> **EXERCISE PROMPT**
Scan the entries below for "LIPCA" and copy each line that holds it.

> **RECORDS SUPPLIED**
↓↓↓
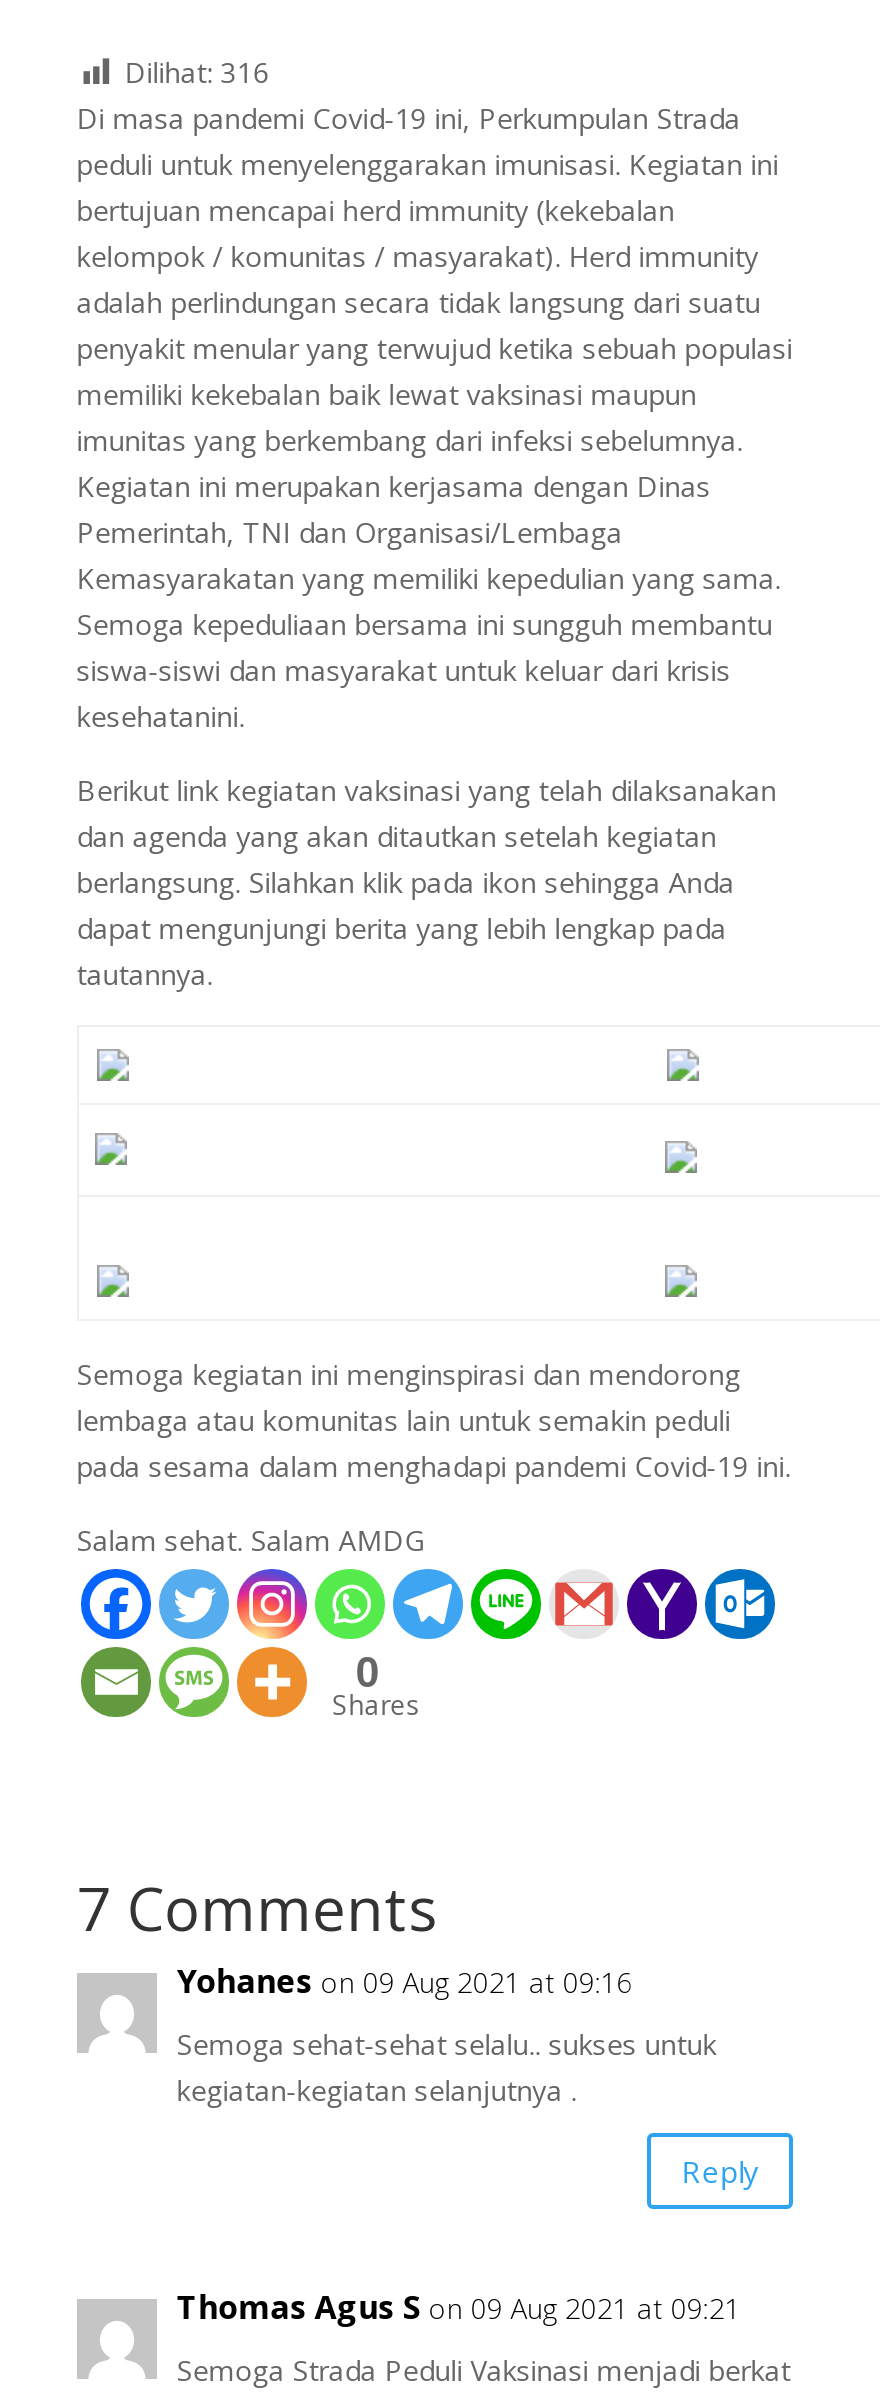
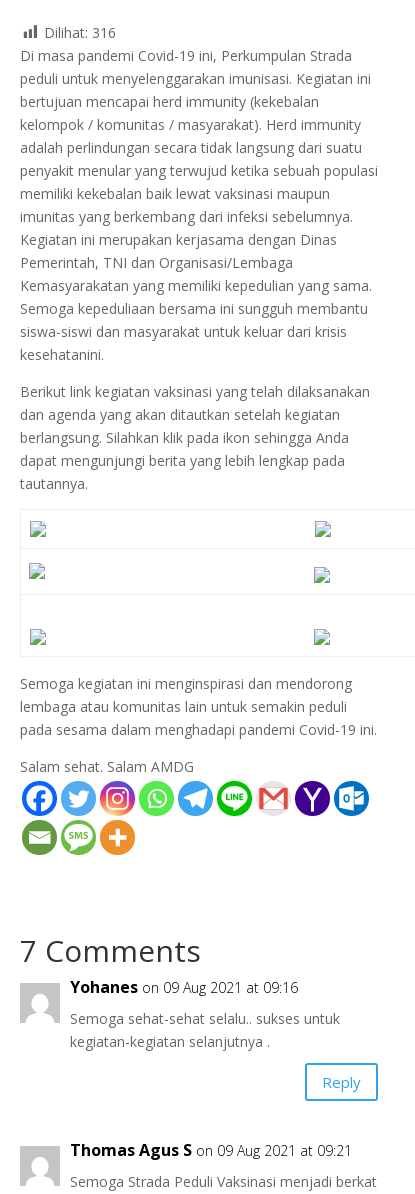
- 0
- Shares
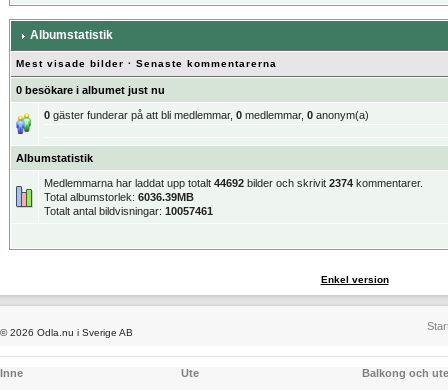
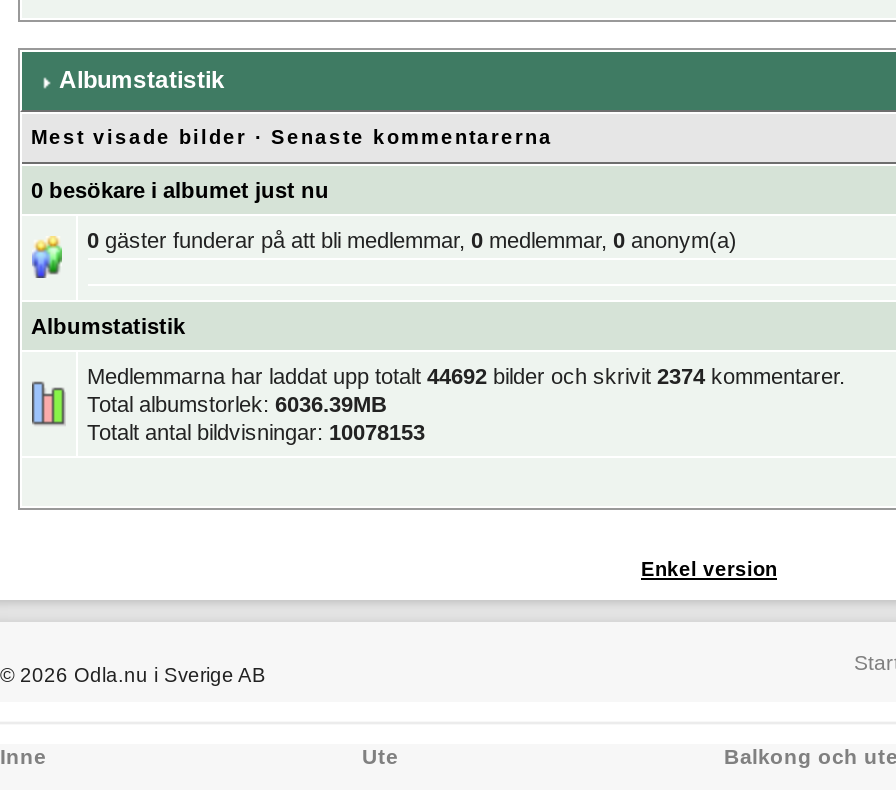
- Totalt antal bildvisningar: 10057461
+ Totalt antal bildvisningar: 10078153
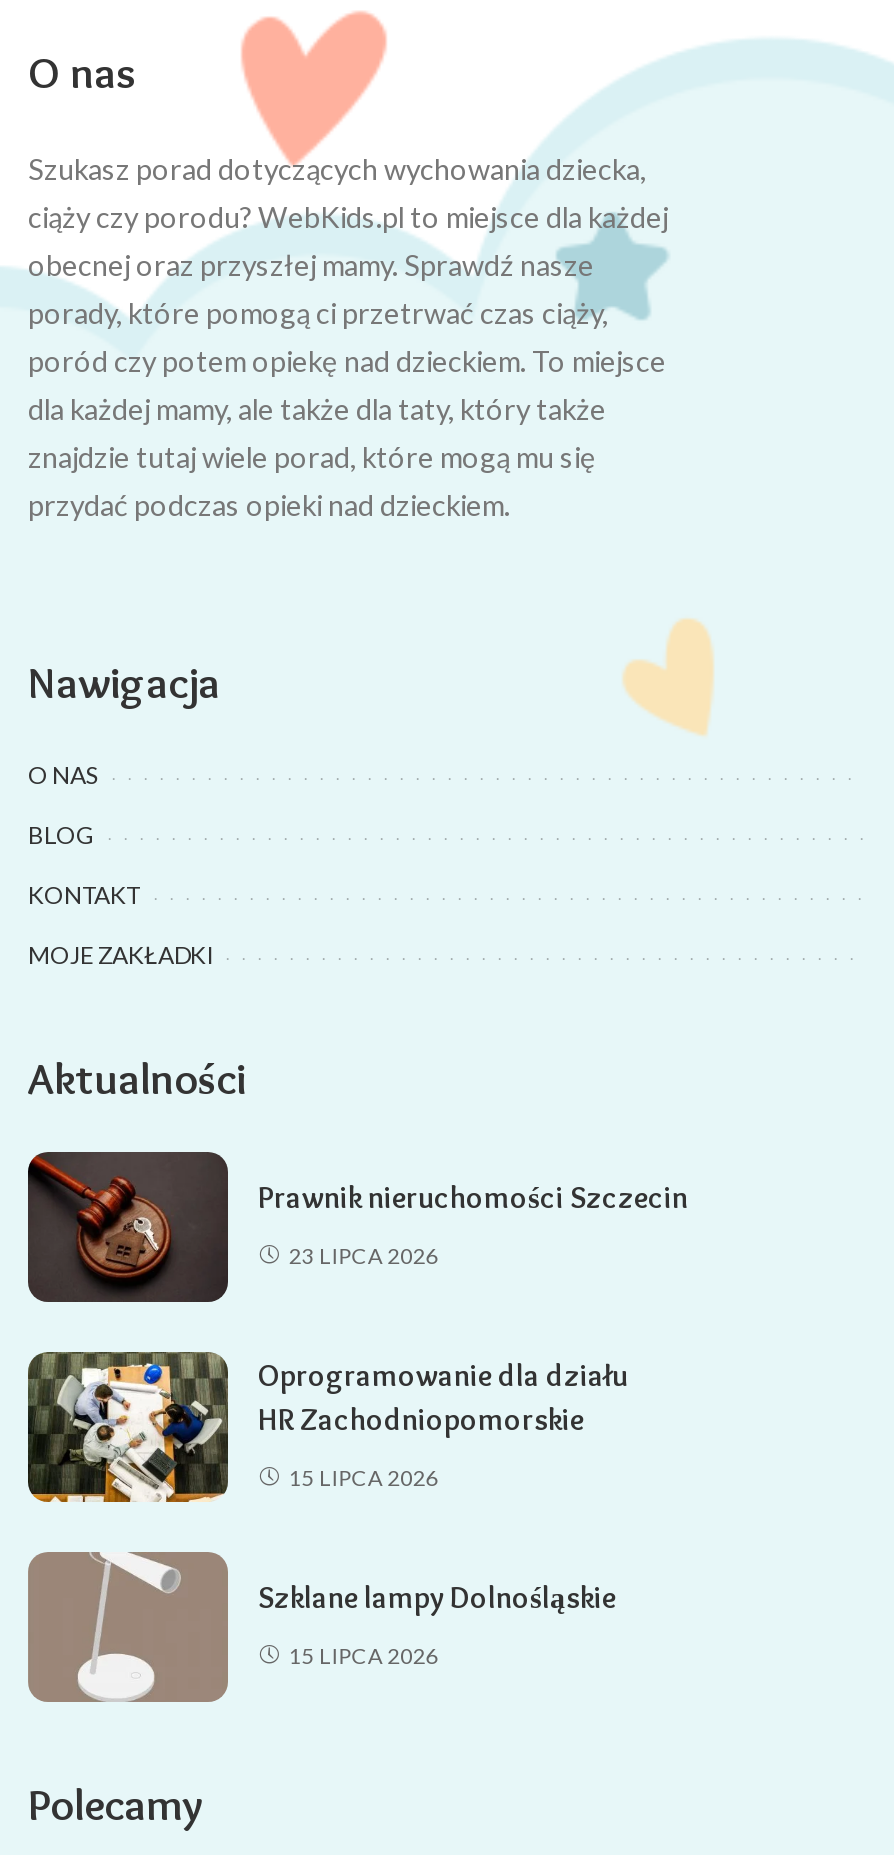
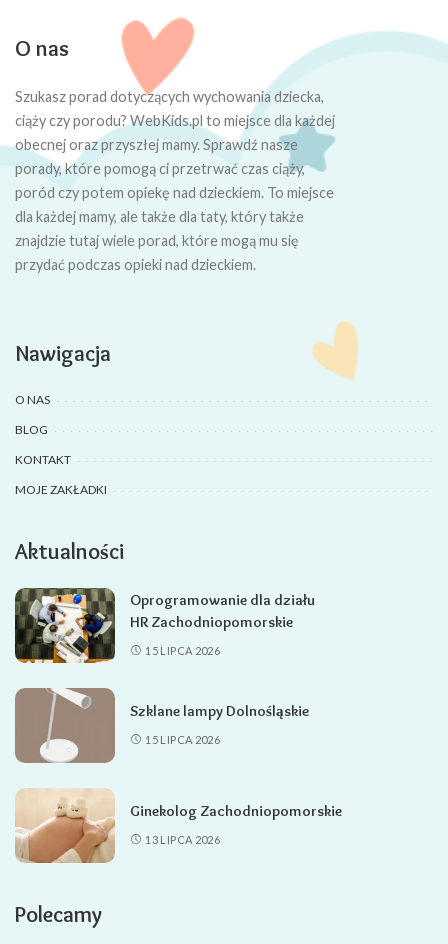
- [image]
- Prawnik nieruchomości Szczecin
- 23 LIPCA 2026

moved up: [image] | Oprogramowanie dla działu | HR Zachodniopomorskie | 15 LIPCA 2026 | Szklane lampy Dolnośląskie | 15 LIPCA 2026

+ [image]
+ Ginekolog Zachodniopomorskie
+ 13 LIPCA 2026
↑↑↑
> **SOLUTION**
- 23 LIPCA 2026
moved up: [image] | Oprogramowanie dla działu | HR Zachodniopomorskie | 15 LIPCA 2026 | Szklane lampy Dolnośląskie | 15 LIPCA 2026
+ 13 LIPCA 2026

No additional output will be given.